#### [THE TASK]
Copy out, exactly and with nothing else, the stretch of lines that starts at the line containing "(232, 322) none -> [249,198,296,209] at ISBI" and finishes at the end of the data.

Collected data
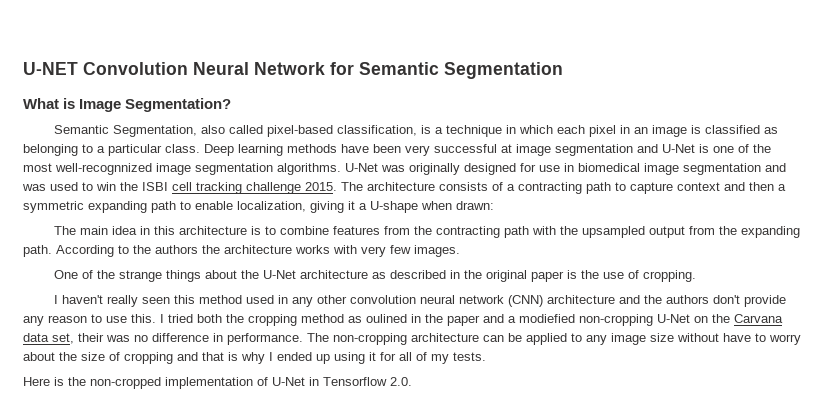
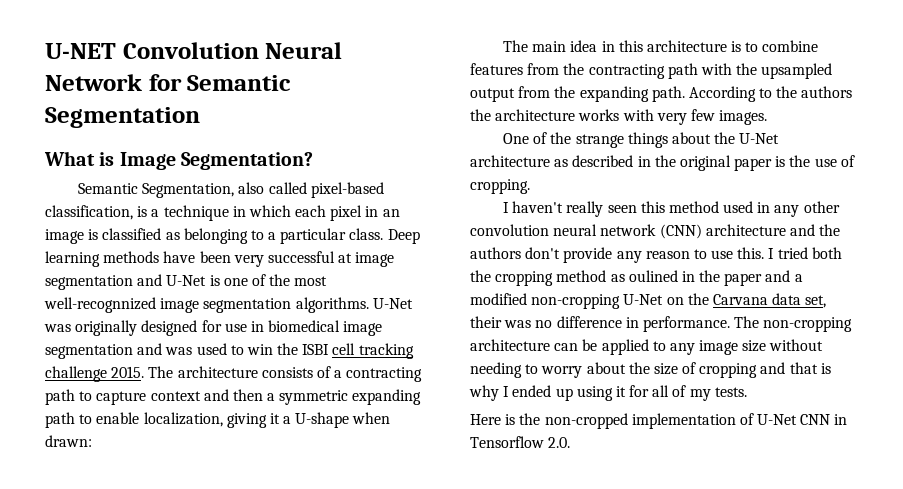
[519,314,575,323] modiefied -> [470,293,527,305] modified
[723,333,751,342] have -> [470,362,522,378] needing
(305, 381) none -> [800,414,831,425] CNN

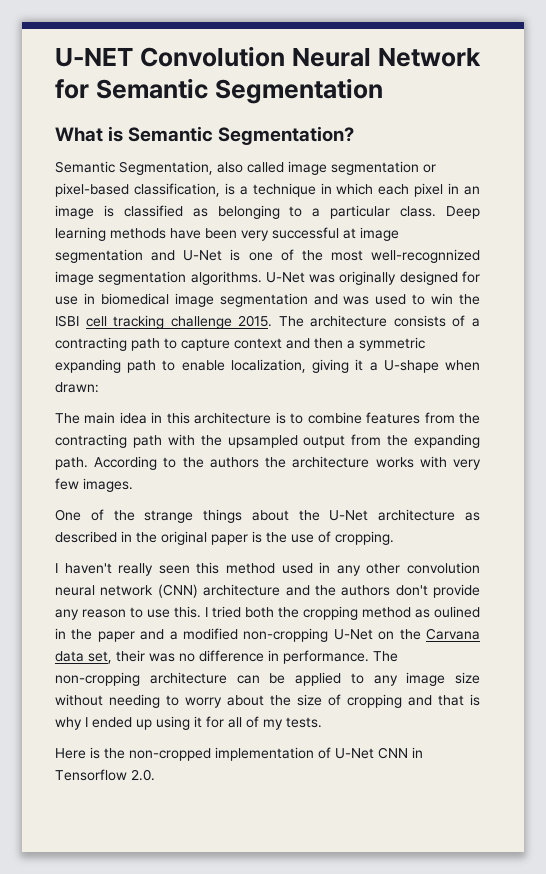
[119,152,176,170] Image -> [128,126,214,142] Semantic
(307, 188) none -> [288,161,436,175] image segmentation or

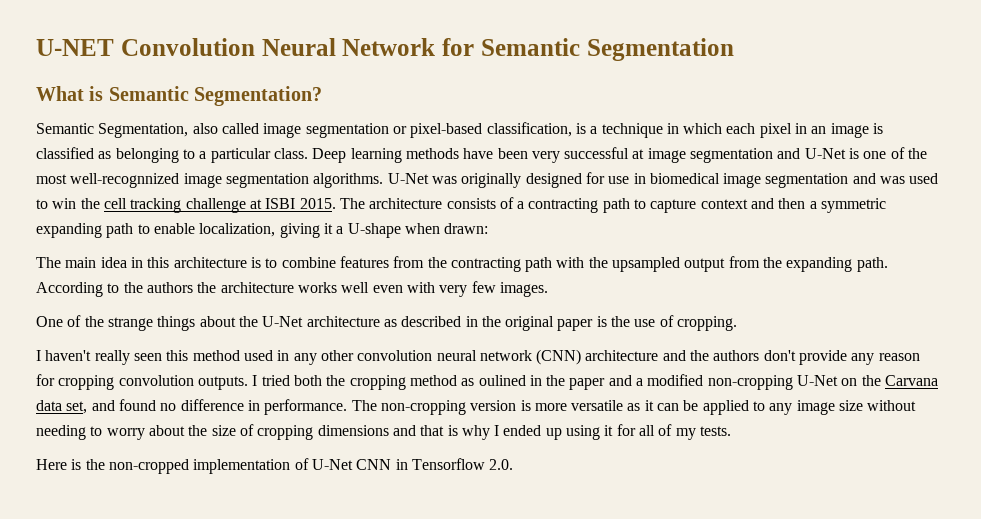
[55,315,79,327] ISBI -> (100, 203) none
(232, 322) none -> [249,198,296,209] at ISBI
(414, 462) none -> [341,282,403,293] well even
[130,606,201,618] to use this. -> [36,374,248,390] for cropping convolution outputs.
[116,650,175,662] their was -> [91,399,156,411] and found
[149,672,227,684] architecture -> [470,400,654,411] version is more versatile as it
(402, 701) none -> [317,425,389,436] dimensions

#### [ANSWER]
(232, 322) none -> [249,198,296,209] at ISBI
(414, 462) none -> [341,282,403,293] well even
[130,606,201,618] to use this. -> [36,374,248,390] for cropping convolution outputs.
[116,650,175,662] their was -> [91,399,156,411] and found
[149,672,227,684] architecture -> [470,400,654,411] version is more versatile as it
(402, 701) none -> [317,425,389,436] dimensions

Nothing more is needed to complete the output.